* _AIM OF THE EXERCISE_:
How many lines in these entries contain the string "span"? Reply with the number alone.

#####

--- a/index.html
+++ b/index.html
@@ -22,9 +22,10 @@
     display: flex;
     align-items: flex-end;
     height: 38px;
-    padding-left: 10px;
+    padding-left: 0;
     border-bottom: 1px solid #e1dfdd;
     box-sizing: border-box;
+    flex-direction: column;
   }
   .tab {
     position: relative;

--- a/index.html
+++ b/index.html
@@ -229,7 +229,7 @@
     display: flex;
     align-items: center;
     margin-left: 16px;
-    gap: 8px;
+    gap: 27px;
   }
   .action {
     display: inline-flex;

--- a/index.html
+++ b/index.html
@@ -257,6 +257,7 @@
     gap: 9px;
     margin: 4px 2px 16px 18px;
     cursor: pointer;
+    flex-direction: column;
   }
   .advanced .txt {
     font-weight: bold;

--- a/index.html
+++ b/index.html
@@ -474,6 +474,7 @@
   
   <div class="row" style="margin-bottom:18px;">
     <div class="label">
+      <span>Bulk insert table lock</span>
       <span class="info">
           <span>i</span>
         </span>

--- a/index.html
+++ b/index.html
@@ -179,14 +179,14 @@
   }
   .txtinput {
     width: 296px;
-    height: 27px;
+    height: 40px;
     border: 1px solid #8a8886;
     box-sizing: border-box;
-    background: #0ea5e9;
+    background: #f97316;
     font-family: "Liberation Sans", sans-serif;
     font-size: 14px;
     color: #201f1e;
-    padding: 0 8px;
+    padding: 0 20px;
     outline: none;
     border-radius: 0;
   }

#####

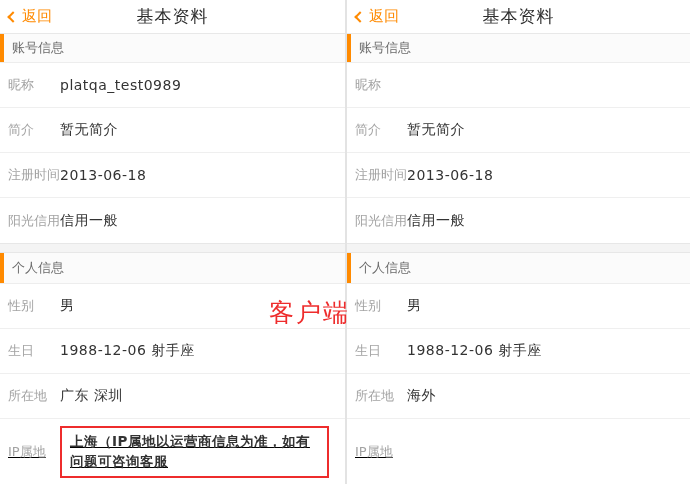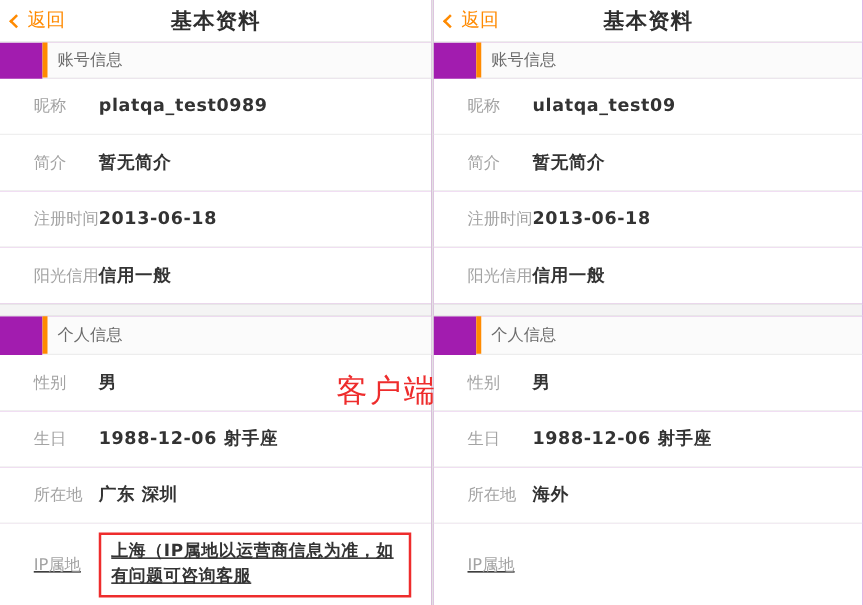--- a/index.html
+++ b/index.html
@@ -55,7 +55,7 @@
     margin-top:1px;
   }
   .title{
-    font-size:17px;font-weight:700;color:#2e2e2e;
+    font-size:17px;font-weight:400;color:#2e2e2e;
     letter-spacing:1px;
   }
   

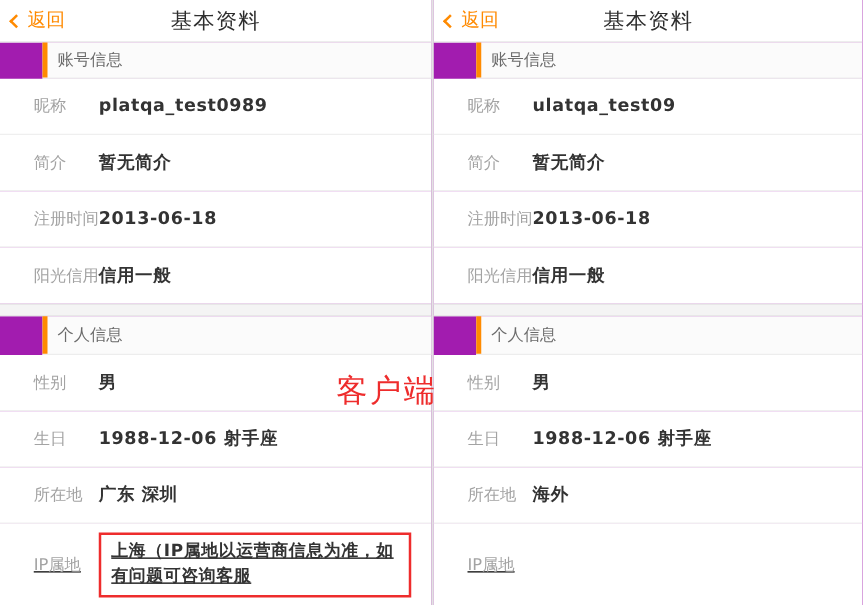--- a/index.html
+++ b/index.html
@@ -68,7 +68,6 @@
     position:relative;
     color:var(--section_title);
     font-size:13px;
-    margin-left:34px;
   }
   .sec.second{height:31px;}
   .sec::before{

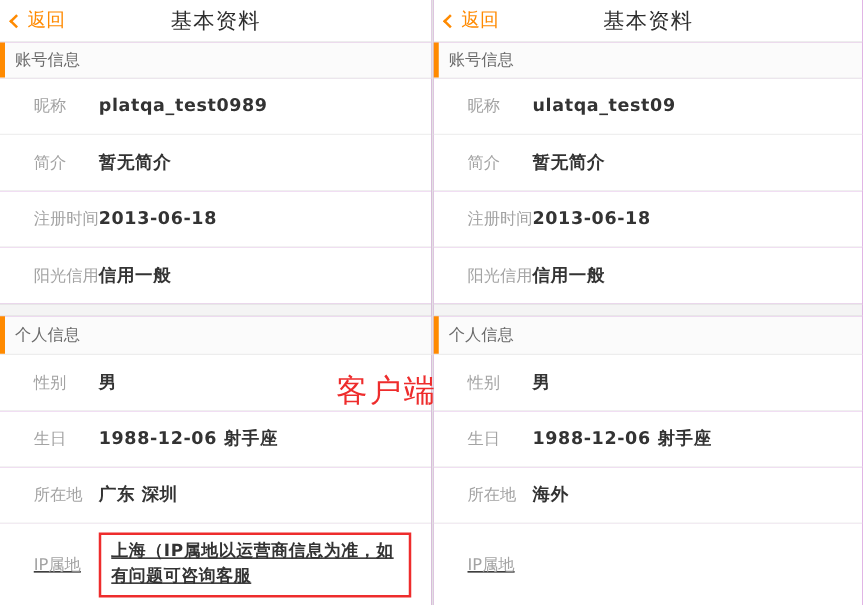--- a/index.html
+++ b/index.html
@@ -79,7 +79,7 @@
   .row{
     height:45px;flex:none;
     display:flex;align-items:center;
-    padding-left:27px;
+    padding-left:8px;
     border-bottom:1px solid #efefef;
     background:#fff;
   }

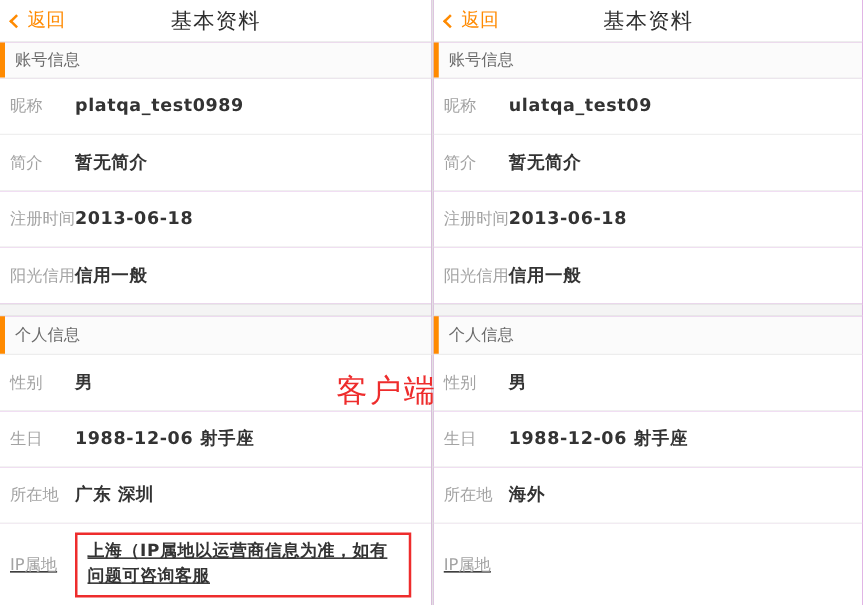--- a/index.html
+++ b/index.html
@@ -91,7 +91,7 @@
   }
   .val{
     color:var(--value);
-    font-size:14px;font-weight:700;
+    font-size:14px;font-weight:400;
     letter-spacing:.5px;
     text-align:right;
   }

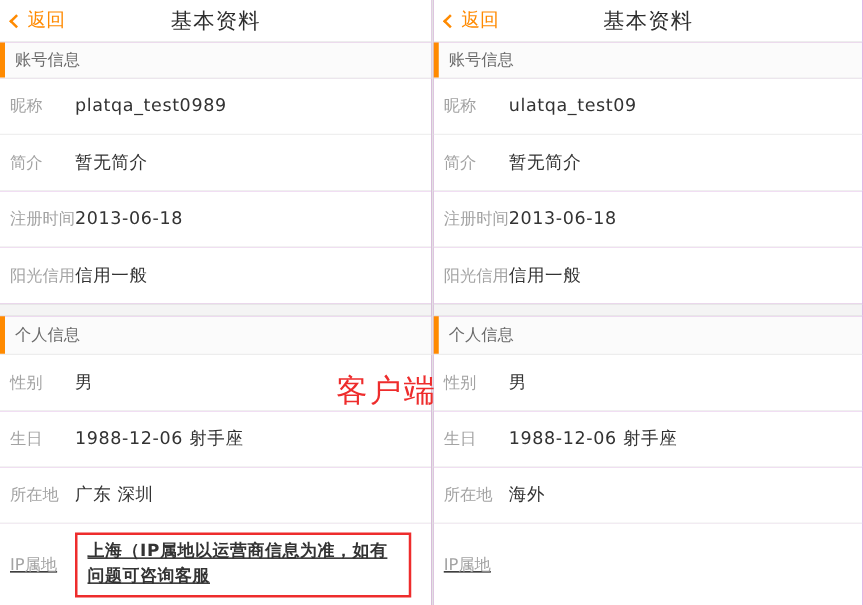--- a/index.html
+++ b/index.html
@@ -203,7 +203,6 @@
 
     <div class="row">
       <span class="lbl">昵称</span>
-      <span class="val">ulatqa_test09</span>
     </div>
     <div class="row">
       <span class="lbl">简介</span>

#####

* _EXERCISE OUTPUT_:
7